Goal of the exercise: Please repeat, without alteration, the line containing "[214,235,308,259] 2701 VIEWS" and every line that follows it to the end of the entries below, and only those lines.

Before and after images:
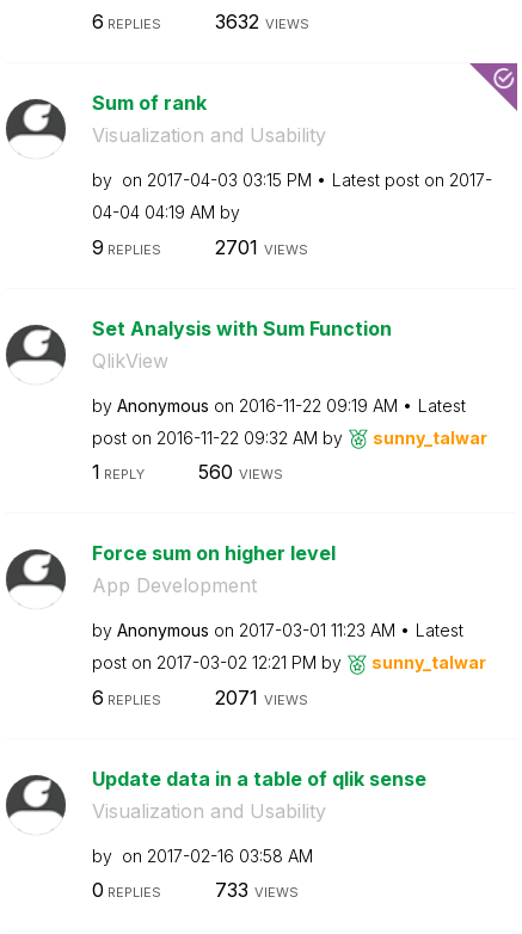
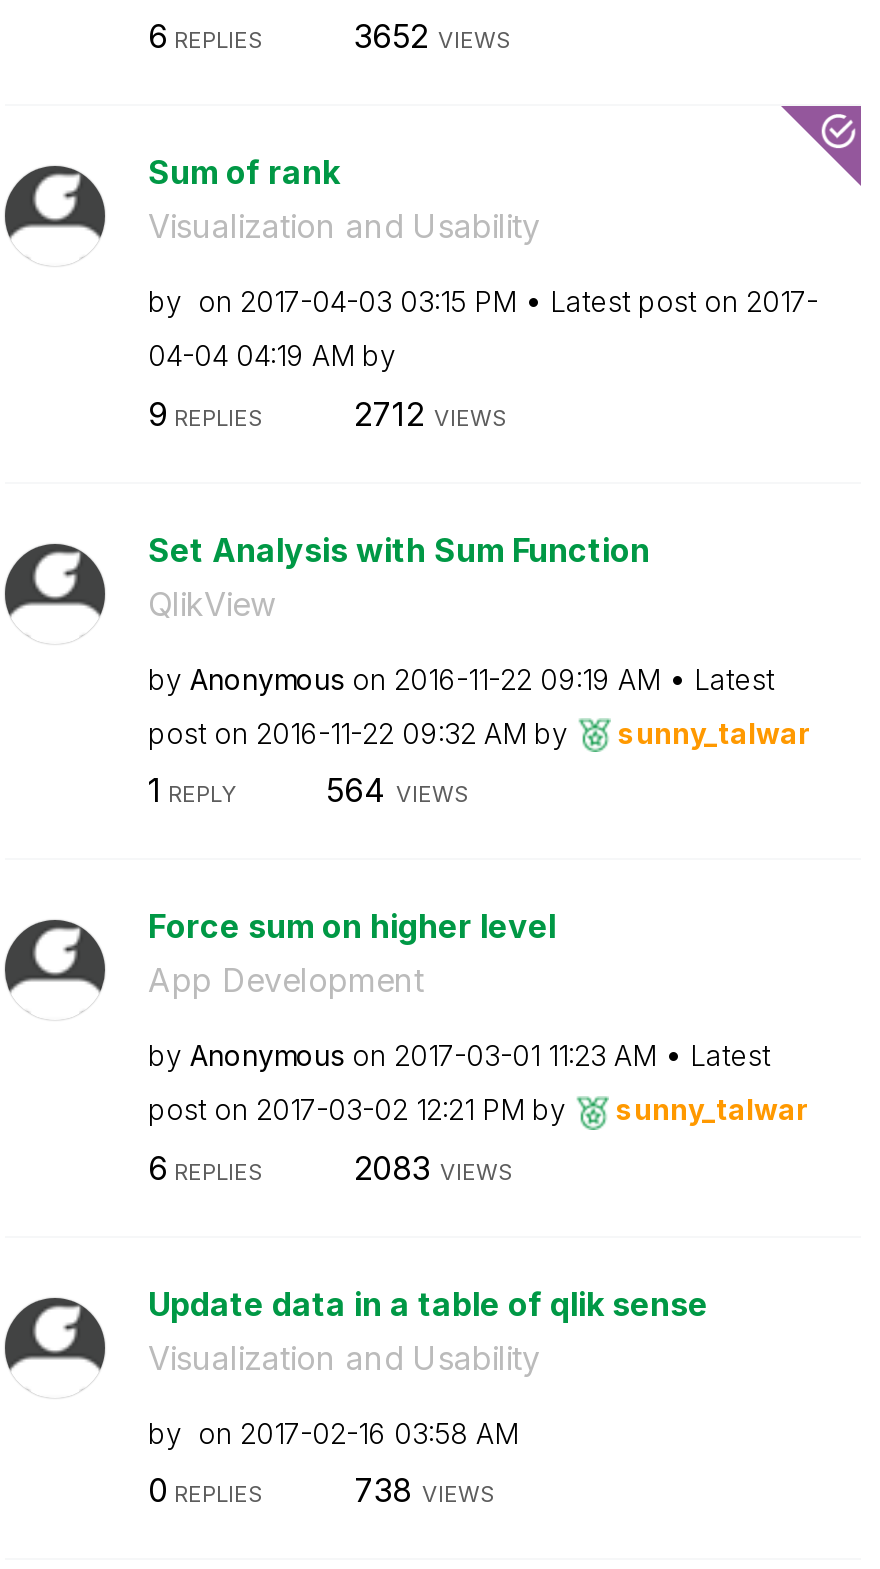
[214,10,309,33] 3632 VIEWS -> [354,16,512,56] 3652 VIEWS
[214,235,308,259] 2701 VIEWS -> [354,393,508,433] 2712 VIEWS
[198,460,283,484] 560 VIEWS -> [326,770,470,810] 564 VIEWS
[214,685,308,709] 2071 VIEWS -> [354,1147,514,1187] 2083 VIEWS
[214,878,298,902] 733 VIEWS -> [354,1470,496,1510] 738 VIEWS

Solution for this task:
[214,235,308,259] 2701 VIEWS -> [354,393,508,433] 2712 VIEWS
[198,460,283,484] 560 VIEWS -> [326,770,470,810] 564 VIEWS
[214,685,308,709] 2071 VIEWS -> [354,1147,514,1187] 2083 VIEWS
[214,878,298,902] 733 VIEWS -> [354,1470,496,1510] 738 VIEWS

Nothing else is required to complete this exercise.